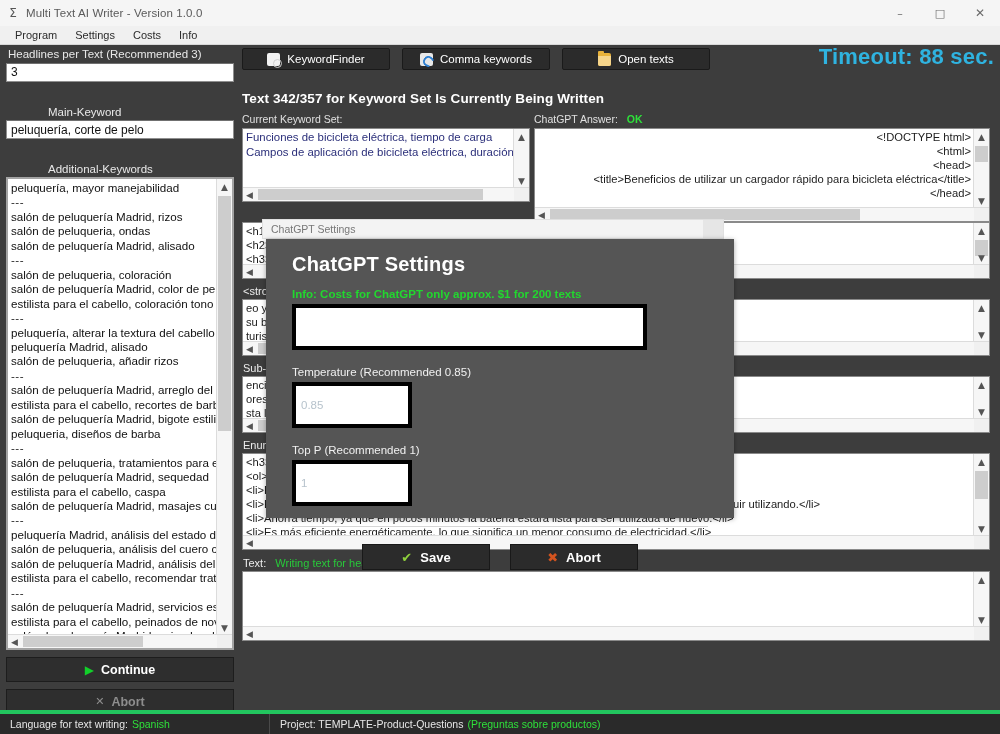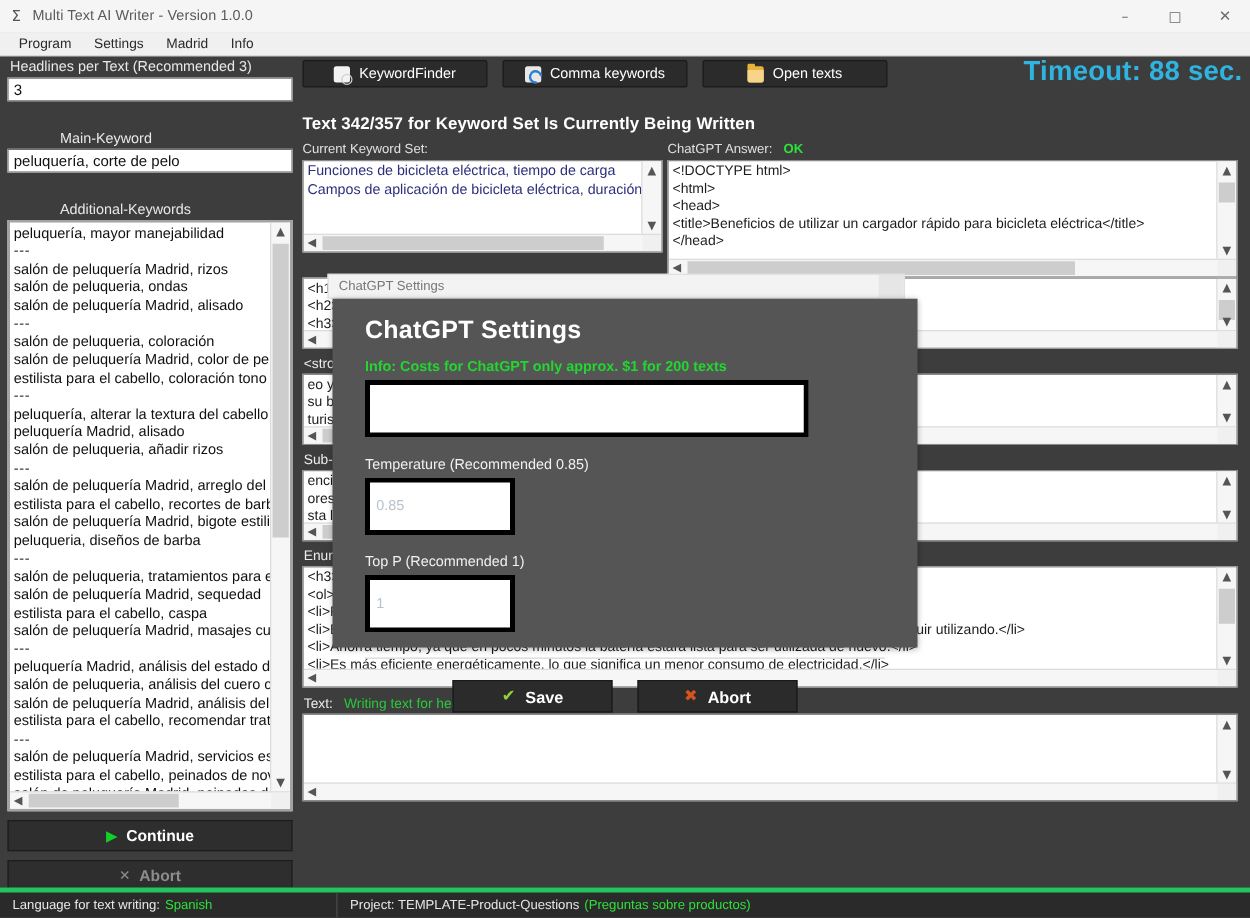--- a/index.html
+++ b/index.html
@@ -187,7 +187,7 @@
   <div class="menubar">
     <div class="menu-item">Program</div>
     <div class="menu-item">Settings</div>
-    <div class="menu-item">Madrid</div>
+    <div class="menu-item">Costs</div>
     <div class="menu-item">Info</div>
   </div>
 

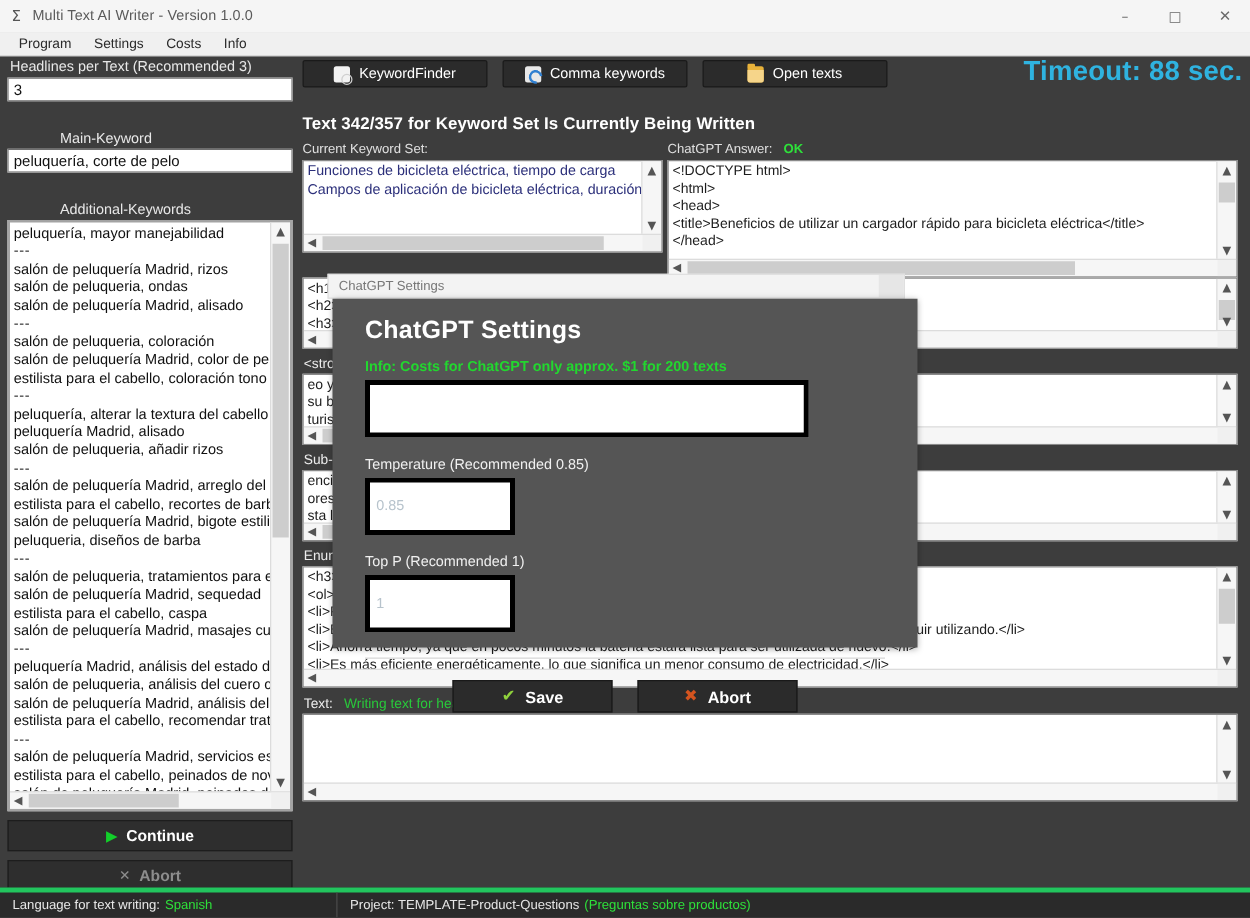--- a/index.html
+++ b/index.html
@@ -302,7 +302,7 @@
           <span>ChatGPT Answer:</span>
           <span class="ok">OK</span>
         </div>
-        <div class="tbox" style="height:94px;">
+        <div class="tbox" style="height:94px;text-align:right;">
           <div class="inner" id="answer">
               <div>&lt;!DOCTYPE html&gt;</div>
               <div>&lt;html&gt;</div>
* * *
→ **Task item**: Give back the full listing word for word, with the pictures left out.

→ **Exercise solution**:
--- a/index.html
+++ b/index.html
@@ -187,7 +187,7 @@
   <div class="menubar">
     <div class="menu-item">Program</div>
     <div class="menu-item">Settings</div>
-    <div class="menu-item">Madrid</div>
+    <div class="menu-item">Costs</div>
     <div class="menu-item">Info</div>
   </div>
 

--- a/index.html
+++ b/index.html
@@ -302,7 +302,7 @@
           <span>ChatGPT Answer:</span>
           <span class="ok">OK</span>
         </div>
-        <div class="tbox" style="height:94px;">
+        <div class="tbox" style="height:94px;text-align:right;">
           <div class="inner" id="answer">
               <div>&lt;!DOCTYPE html&gt;</div>
               <div>&lt;html&gt;</div>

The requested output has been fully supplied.